WHAT YOU HAVE TO DO =>
In the copy, keep every line below as it is and leave out the pictures.

┌──

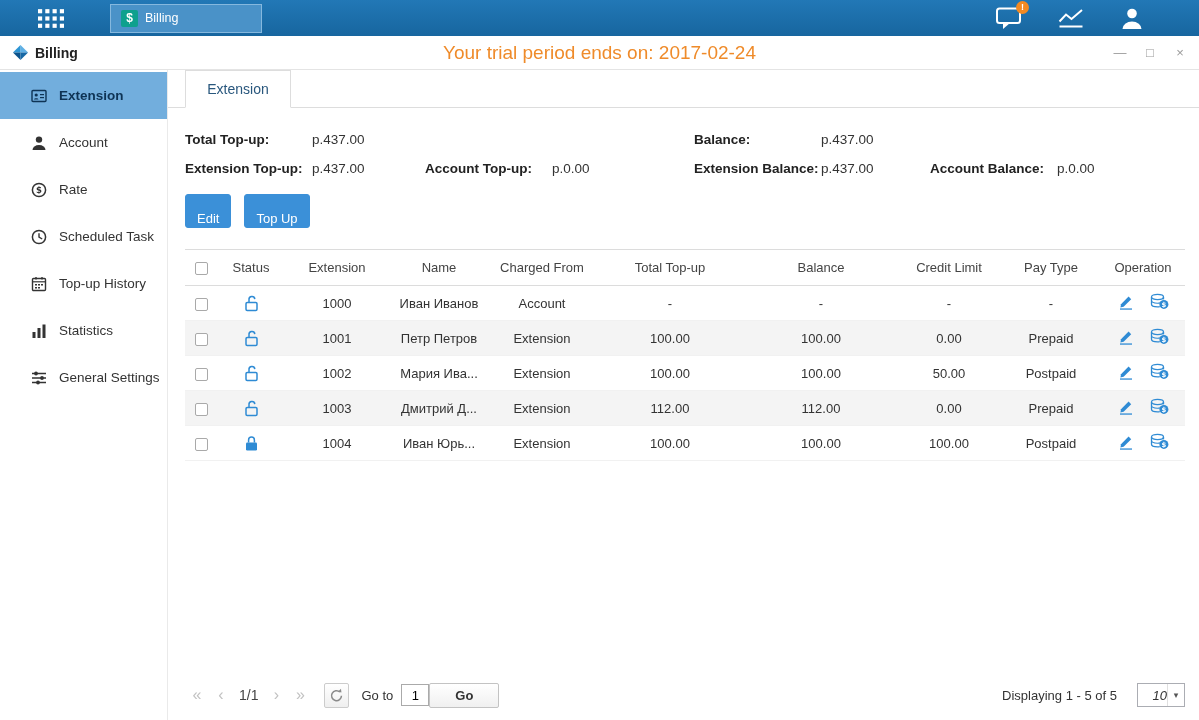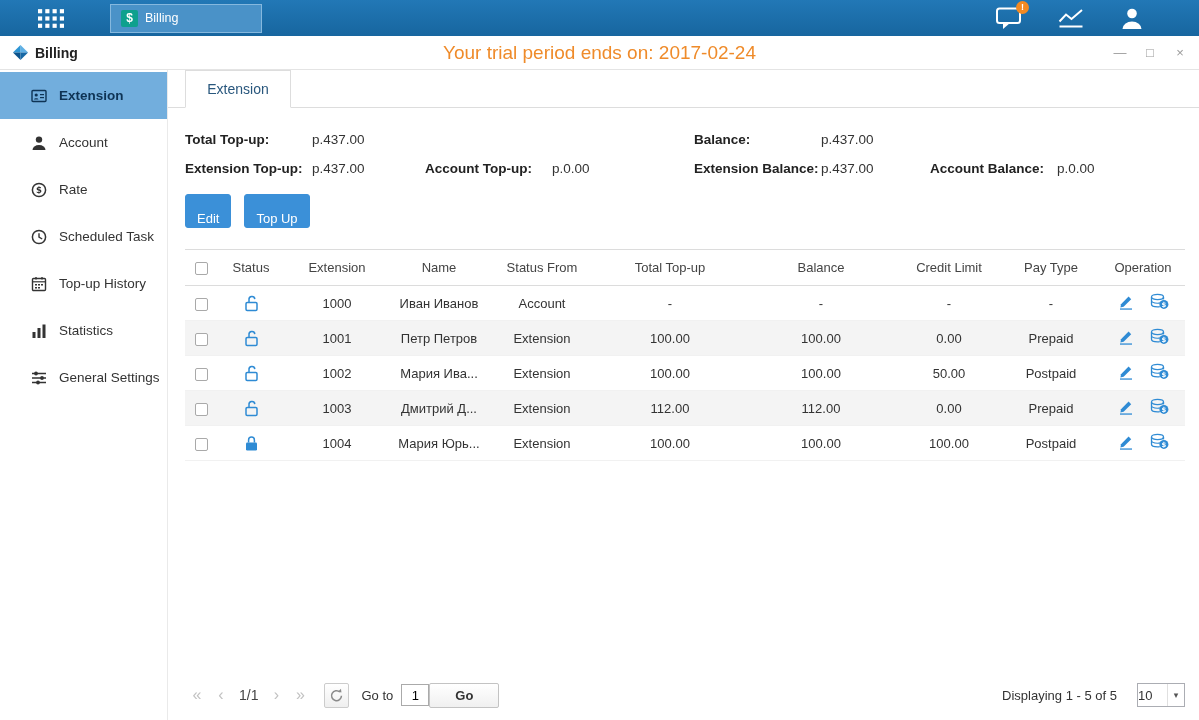"Status From" th { text: Status -> Charged }
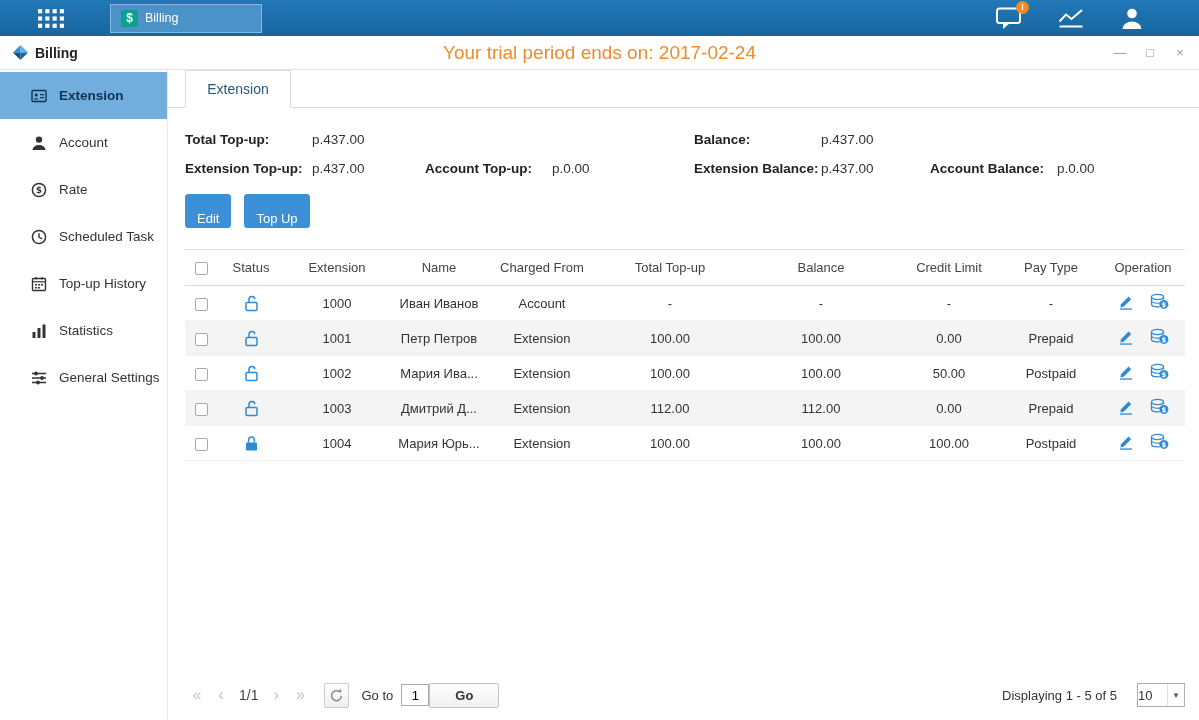"Мария Юрь..." td { text: Мария -> Иван }
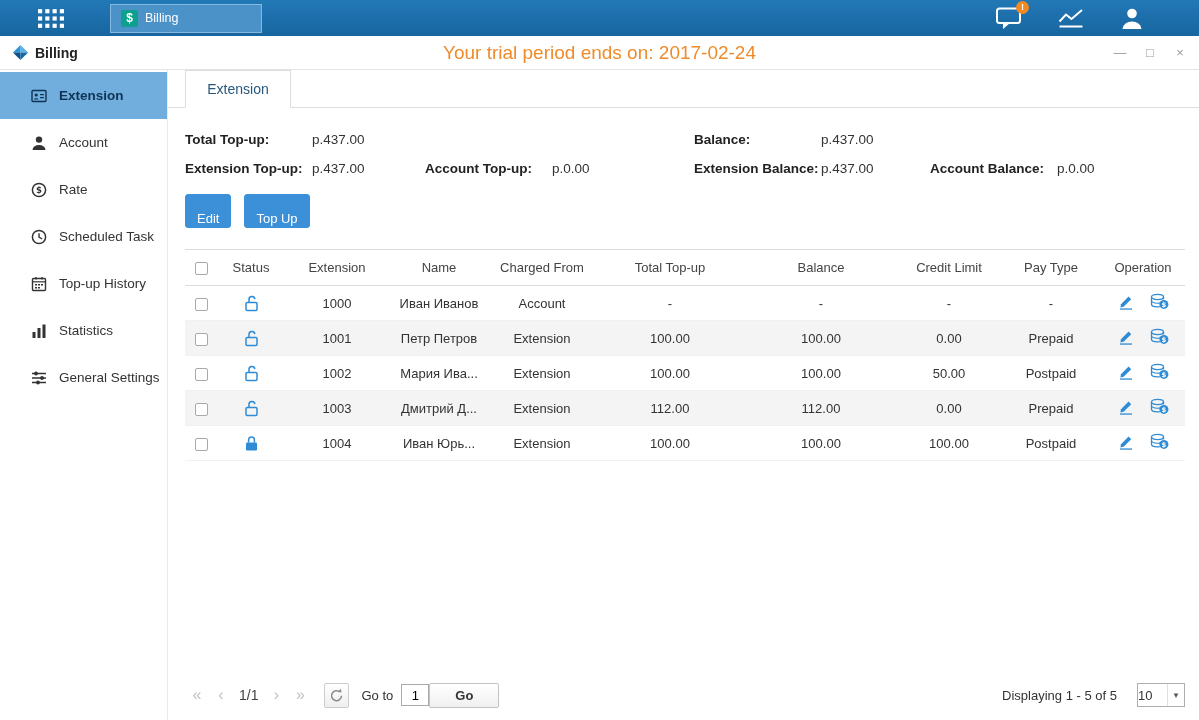"10" .page-size .num { font-style: none -> italic; text-align: left -> right }
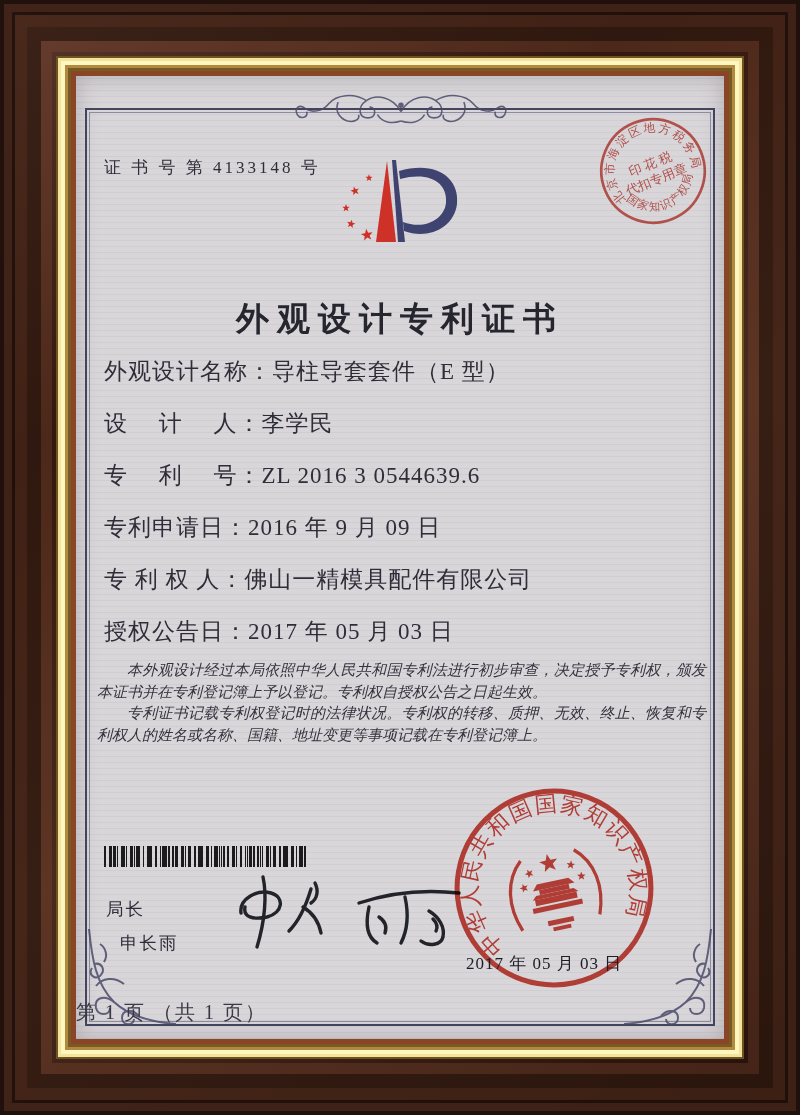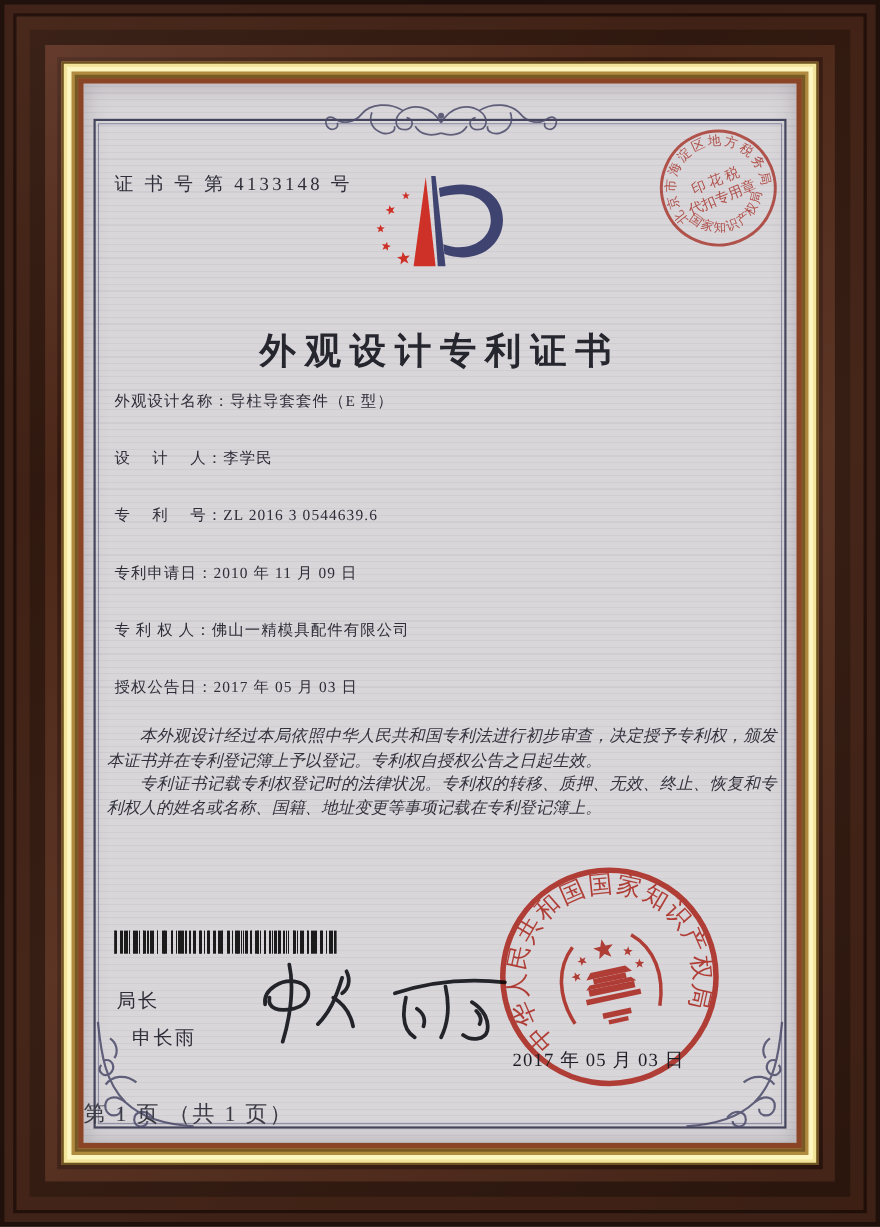"外观设计名称：导柱导套套件（E 型）" .field-row { font-size: 14px -> 23px }
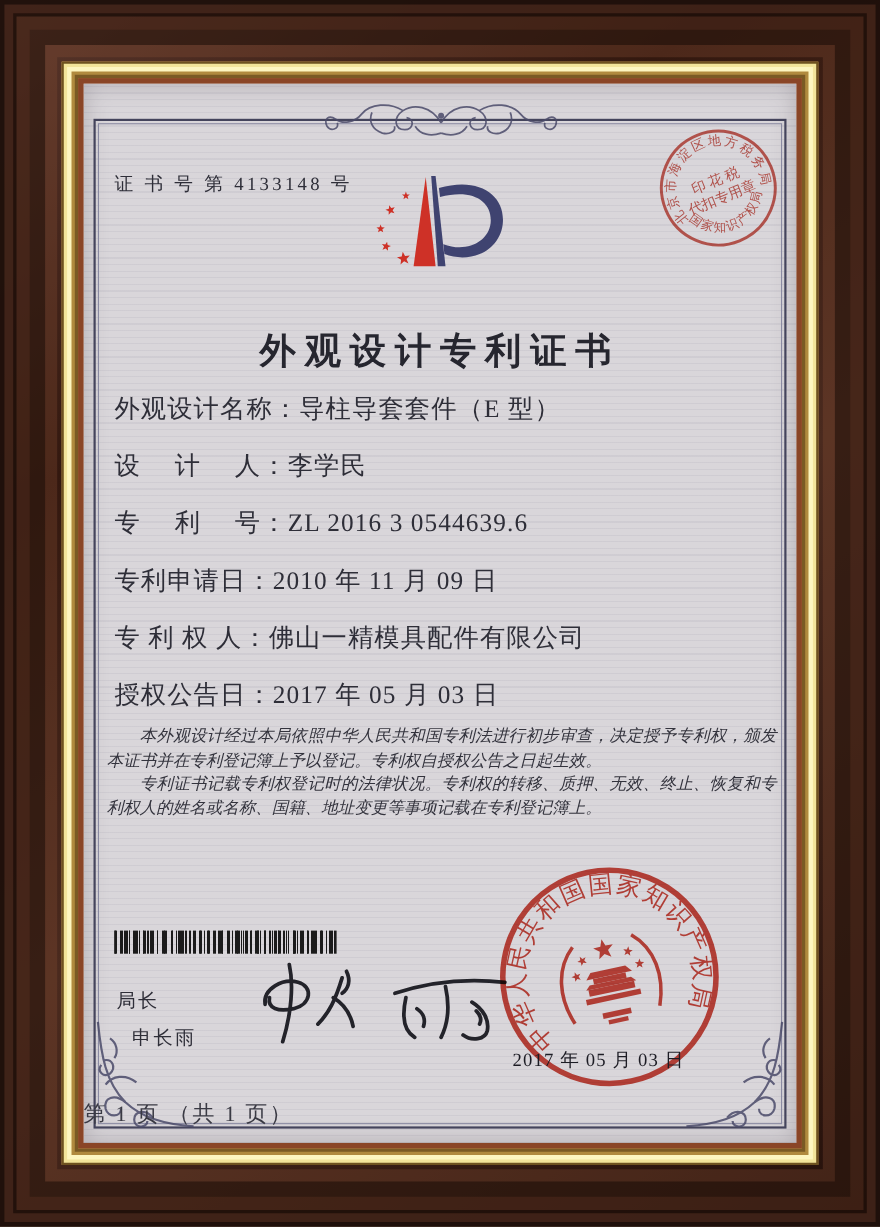"2010 年 11 月 09" span.field-value { text: 2010 年 11 -> 2016 年 9 }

└──

RESPONSE FOR THIS EXERCISE =>
"Status From" th { text: Status -> Charged }
"Мария Юрь..." td { text: Мария -> Иван }
"10" .page-size .num { font-style: none -> italic; text-align: left -> right }
"外观设计名称：导柱导套套件（E 型）" .field-row { font-size: 14px -> 23px }
"2010 年 11 月 09" span.field-value { text: 2010 年 11 -> 2016 年 9 }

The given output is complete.